Jonathan Farr
The Drawing Year 2011
BA Sculpture, The Slade
Drawing Year alumnus Jonathan Farr was the recipient of the 2013-14 Sir Denis Mahon Award, created to give a recent graduate of The Drawing Year the opportunity to continue to focus on drawing from observation and to develop their work. The Award runs from March to March and provides a £5,000 bursary, studio space for the duration of the year, and an exhibition.
Jonathan Farr graduated with a BA in Sculpture from the Slade in 1997, and then lived and worked as an English language teacher, magazine illustrator and children’s book author and illustrator in Barcelona and Mexico City until 2009 before applying to the Royal Drawing School’s Drawing Year postgraduate programme. He now lives and works in London and Bristol. We asked him to tell us about his experience of The Drawing Year in 2011, and more recently, the Sir Denis Mahon Award year.
I
applied to The Drawing Year because I wanted to find out if drawing could be
for something else; a means to an end instead of an end in itself. I’d been
drawing as an end in itself and needed to shake up the way I was drawing. Having
been drawing largely on my own for years, I wanted to be with a group of
artists who were similarly interested in drawing from observation.

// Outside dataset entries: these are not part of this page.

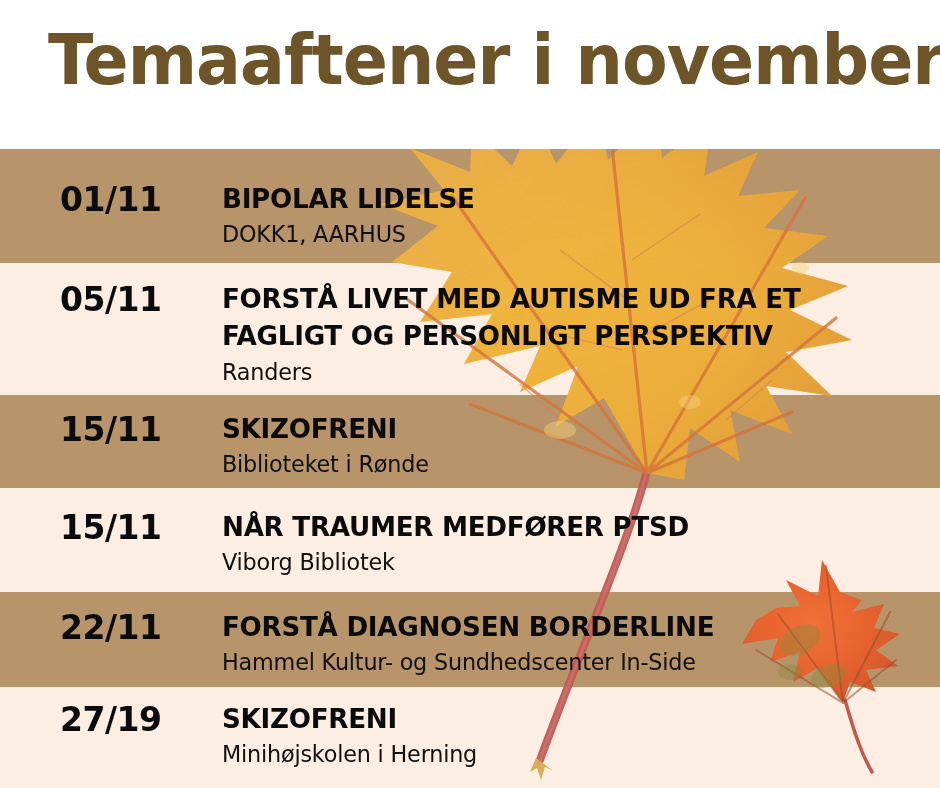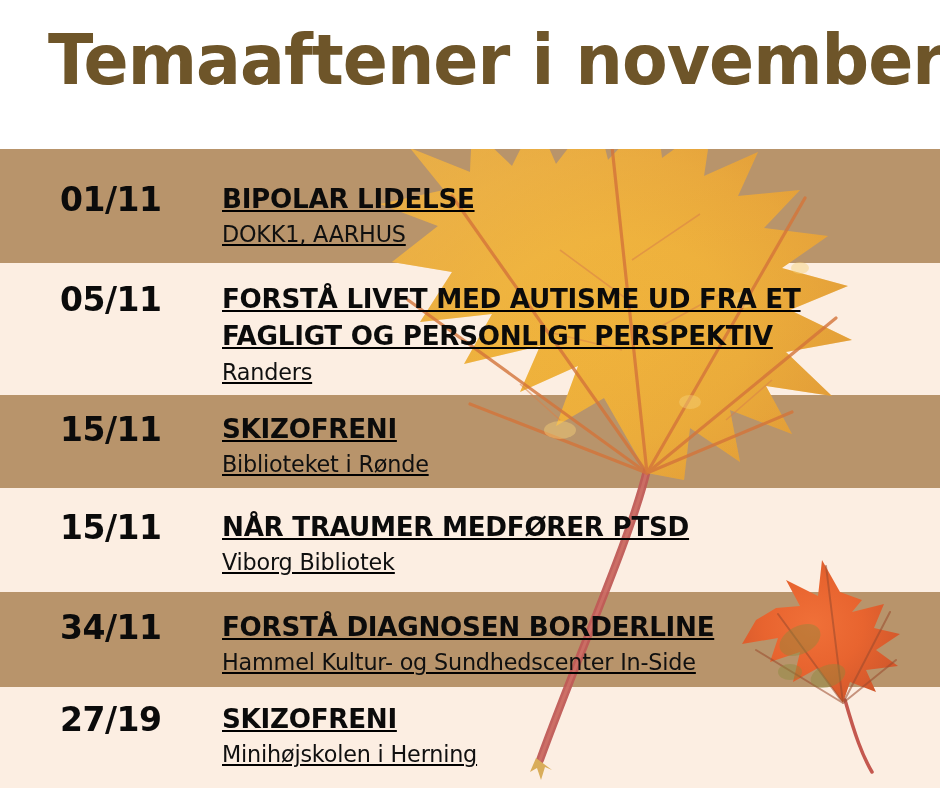--- a/index.html
+++ b/index.html
@@ -93,7 +93,6 @@
     position: absolute;
     left: 222px;
     width: 700px;
-    text-decoration: underline;
   }
   .entry-title {
     font-family: "DejaVu Sans", sans-serif;

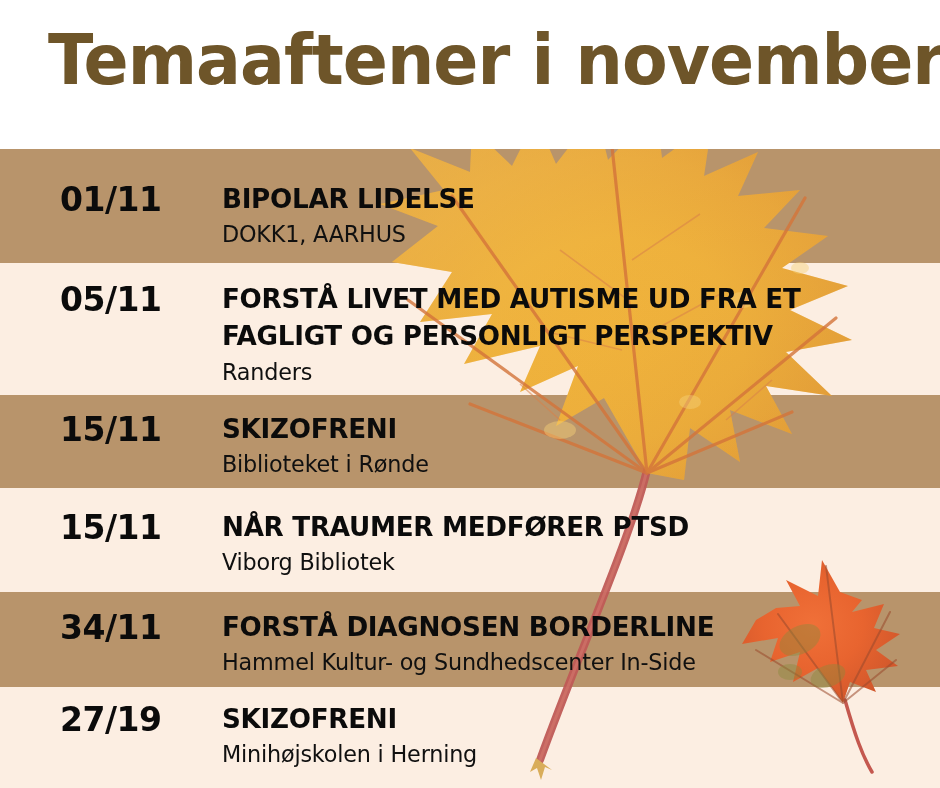--- a/index.html
+++ b/index.html
@@ -278,7 +278,7 @@
     </div>
 
     <div class="entry" style="top:608px;">
-      <div class="entry-date" style="top:0px;">34/11</div>
+      <div class="entry-date" style="top:0px;">22/11</div>
       <div class="entry-body">
         <div class="entry-title">FORSTÅ DIAGNOSEN BORDERLINE</div>
         <div class="entry-venue">Hammel Kultur- og Sundhedscenter In-Side</div>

The Drawing Year changed my approach to drawing – it made me loosen up again. I think it also helped me edit my drawings and let go of detail, to make much clearer, simpler drawings in contrast to the ever more detailed ones from observation that I’d been making prior to The Drawing Year. It also helped me to realise that drawing can help painting; it can be a way into making a painting work rather than floundering in endless possibilities and muddiness. The painting trip to Lybster in Scotland at the end of The Drawing Year was a fantastic experience in that it helped to demystify oil painting and break my fear of it, and made me feel painting was something I wanted to continue with.
Even though I’ve left the School I still feel part of a large group
of artists – both alumni and tutors from the School – with whom I can
stay in touch, propose projects, meet up and discuss work with. As an alumnus
of The Drawing Year I have also gained a great deal of teaching experience
through The Drawing Clubs and the IIFA residency in Modinagar
near Delhi, India. I already had teaching experience as an English language
teacher but I’ve found that teaching drawing really inspires me and feeds my
own artistic practice.
When I applied for the Sir Denis Mahon Award I was starting to paint
from drawings made from observation and memory. I hoped that a sustained ten
month period of developing this approach would allow me to familiarise myself
further with oil paint and to observe, absorb and internalise my response to a
chosen subject.
The first half of my award year was spent on an animation for the singer Mary Hampton, drawing from observation first in Ireland on a residency at Cill Rialaig, and then Suffolk at a friend’s home, trying to let go of the self-conscious need to make presentable finished drawings and actually do what I’d set out to do, which was make drawings as reference for painting.
It took about six months before I settled on my dad as my main
subject matter. Regularly drawing and painting him from observation became a
very enjoyable way to spend time together. I found eventually that repeatedly
drawing subject matter that I know and care about opened up the way to drawing
from my imagination, which felt liberating and playful. Painting, I realised,
is a much slower process, one that can take years rather than months to get
to grips with. Successful results in my paintings occurred perhaps more
accidentally than intentionally and usually within a few hours instead of the
months spent on paintings that ultimately failed due to overworking.
Winning the Sir Denis Mahon award gave me space, time and my own permission to treat drawing and painting as my principal daily occupation for ten months. The time has been fascinating and invaluable in allowing me to observe, confront and question my motivations for making work and the way in which I do so. It’s not only helped me develop my work but given me the confidence to apply for more residencies and grants in the future in order to take my work further.